▶ [Data extract]:

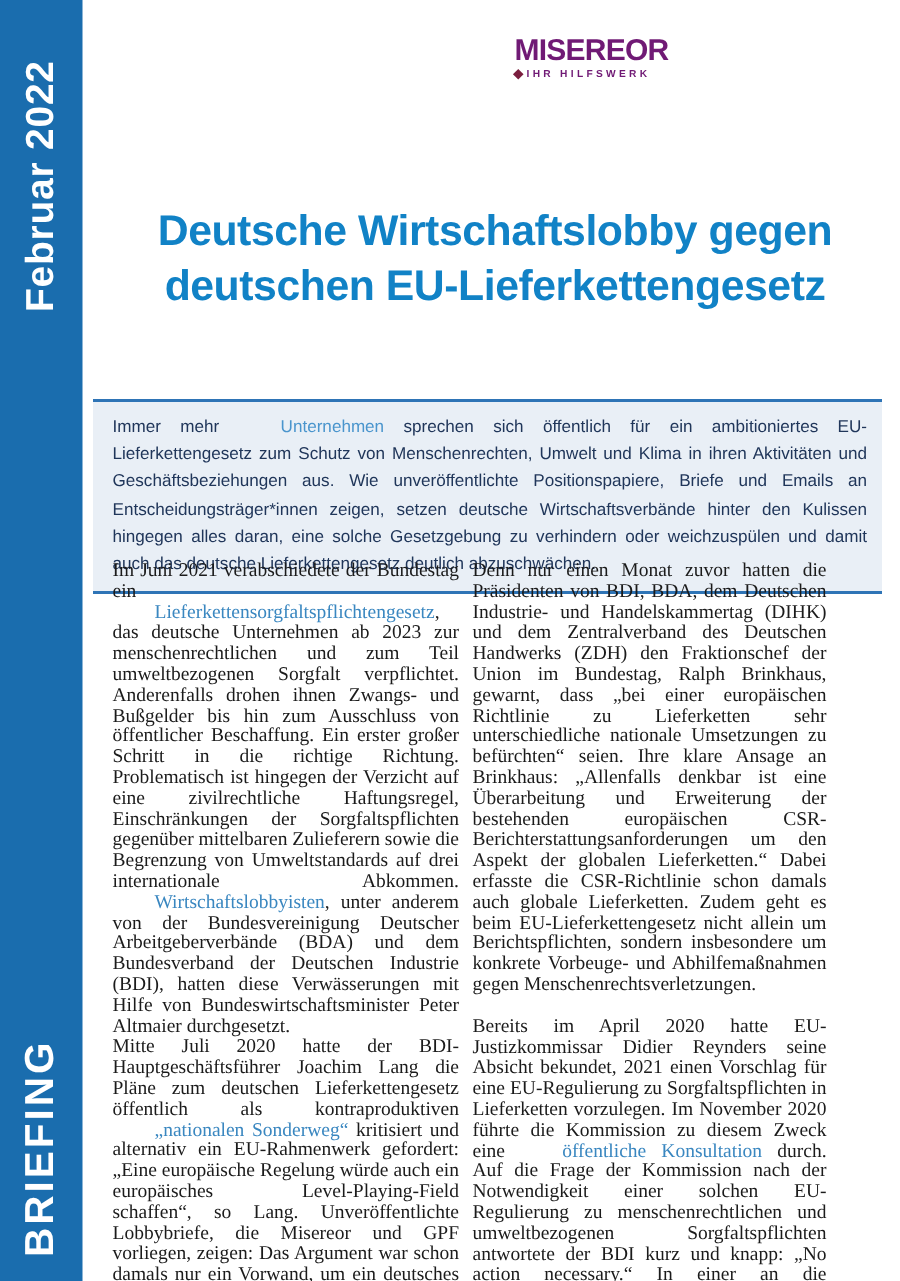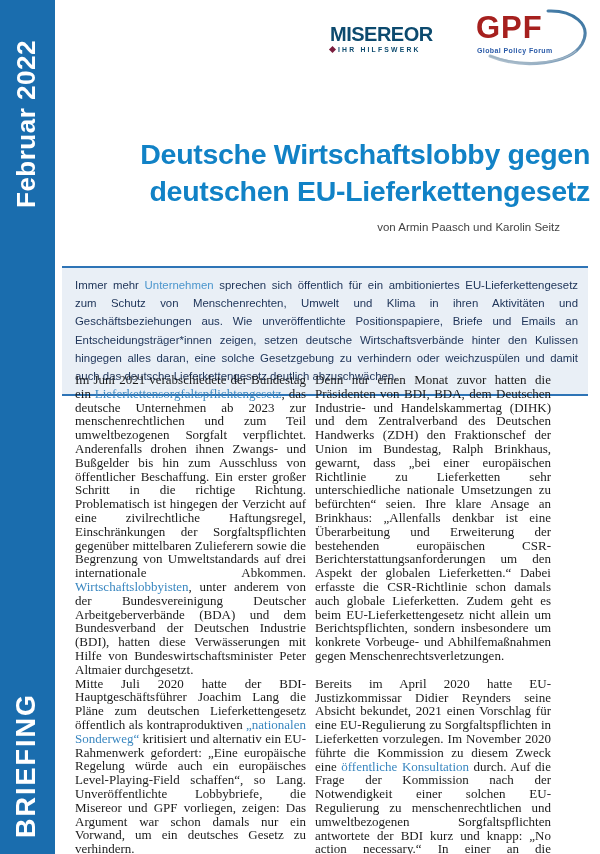--- a/index.html
+++ b/index.html
@@ -14,7 +14,7 @@
   .vlabel.doctype{left:11px;top:838px;font-size:27px;letter-spacing:2px;}
 
   
-  .misereor{position:absolute;left:330px;top:24px;width:120px;color:#0c4a6e;}
+  .misereor{position:absolute;left:343px;top:24px;width:120px;color:#701a75;}
   .mis-name{font-size:20px;font-weight:bold;letter-spacing:-0.5px;line-height:20px;}
   .mis-tag{display:flex;align-items:center;gap:3px;margin-top:2px;}
   .mis-diamond{width:5px;height:5px;background:#7a1e3e;transform:rotate(45deg);display:inline-block;}

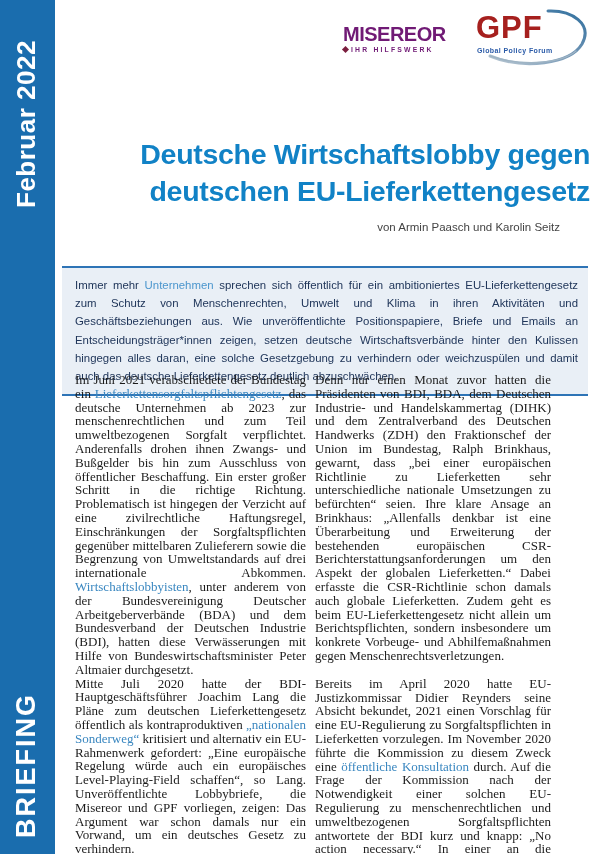--- a/index.html
+++ b/index.html
@@ -72,21 +72,6 @@
     </div>
   </div>
 
-  <div class="gpf">
-    <svg width="130" height="64" viewBox="0 0 130 64">
-      <defs>
-        <linearGradient id="swoosh" x1="0" y1="1" x2="1" y2="0">
-          <stop offset="0" stop-color="#b9c7d2"></stop>
-          <stop offset="0.55" stop-color="#6d93b4"></stop>
-          <stop offset="1" stop-color="#2f6f9e"></stop>
-        </linearGradient>
-      </defs>
-      <path d="M 24 50 C 58 64 104 58 116 38 C 127 18 106 4 82 5" fill="none" stroke="url(#swoosh)" stroke-width="3" stroke-linecap="round"></path>
-      <path d="M 24 50 C 50 59 92 60 110 45" fill="none" stroke="#9fb4c4" stroke-width="1.4" stroke-linecap="round"></path>
-    </svg>
-    <div class="gpf-abbr">GPF</div>
-    <div class="gpf-tag">Global Policy Forum</div>
-  </div>
 
   <h1 class="title" style="margin:0;text-align:right;">
     <span>Deutsche Wirtschaftslobby gegen</span>

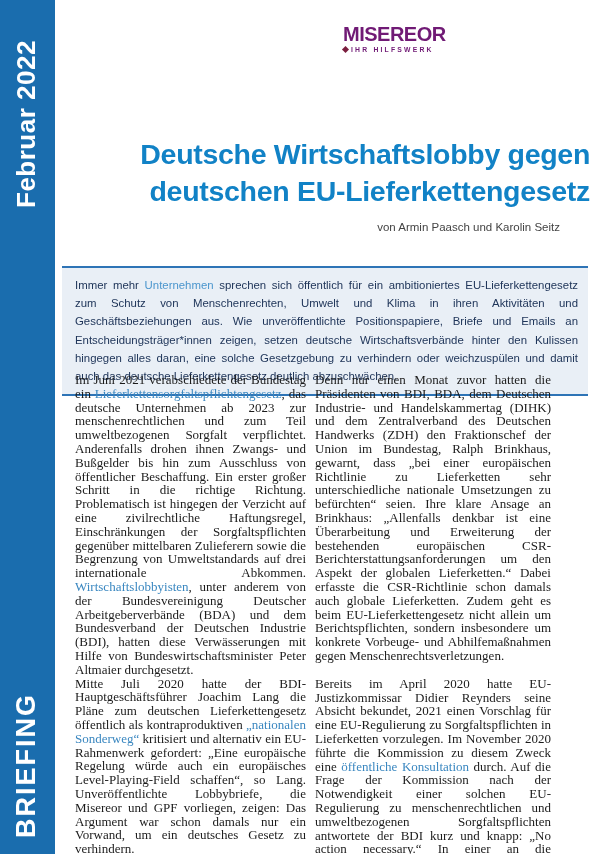--- a/index.html
+++ b/index.html
@@ -73,7 +73,7 @@
   </div>
 
 
-  <h1 class="title" style="margin:0;text-align:right;">
+  <h1 class="title" style="margin:0;">
     <span>Deutsche Wirtschaftslobby gegen</span>
     <span>deutschen EU-Lieferkettengesetz</span>
   </h1>

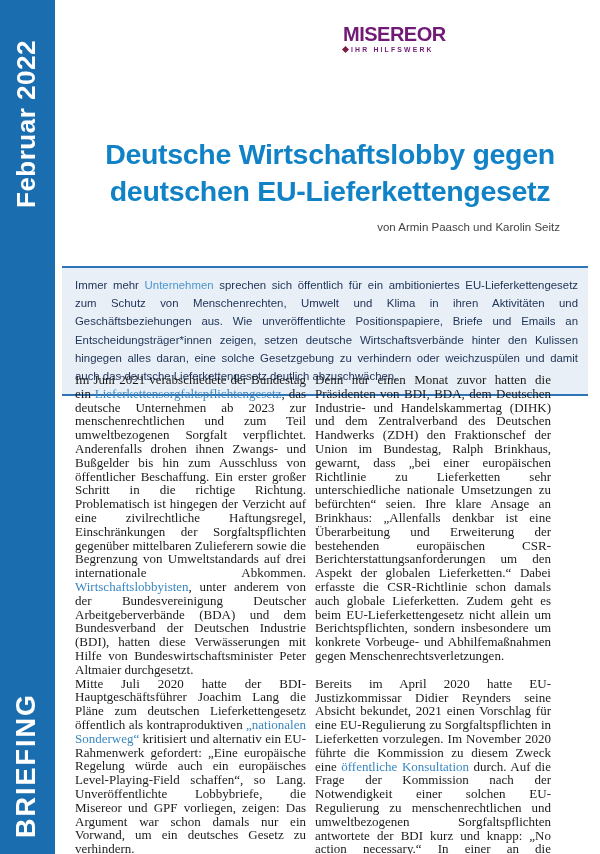--- a/index.html
+++ b/index.html
@@ -78,7 +78,6 @@
     <span>deutschen EU-Lieferkettengesetz</span>
   </h1>
 
-  <div class="byline">von Armin Paasch und Karolin Seitz</div>
 
   <div class="abstract">
     <p lang="de">

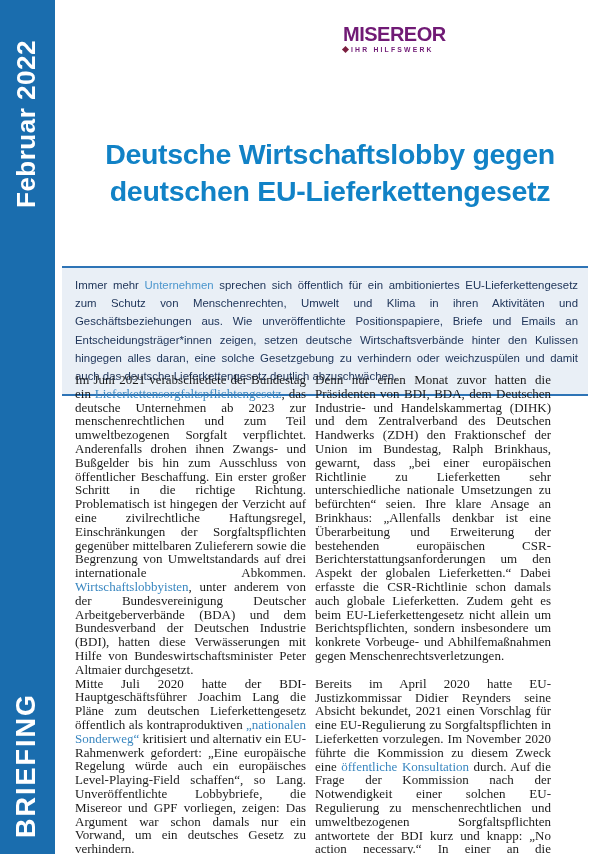--- a/index.html
+++ b/index.html
@@ -51,7 +51,7 @@
   .p-gap{margin-top:14px;}
 
   
-  .ilink{color:#3a87c0;text-decoration:none;cursor:pointer;}
+  .ilink{color:#3a87c0;text-decoration:none;cursor:pointer;margin-left:28px;}
   .abstract .ilink{color:#4a95cd;}
 </style>
 </head>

▶ [Exercise directions]:
In the entries above, find each line with the word "height" and show it.

▶ [The completed task]:
   .mis-name{font-size:20px;font-weight:bold;letter-spacing:-0.5px;line-height:20px;}
   .mis-diamond{width:5px;height:5px;background:#7a1e3e;transform:rotate(45deg);display:inline-block;}
-    <svg width="130" height="64" viewBox="0 0 130 64">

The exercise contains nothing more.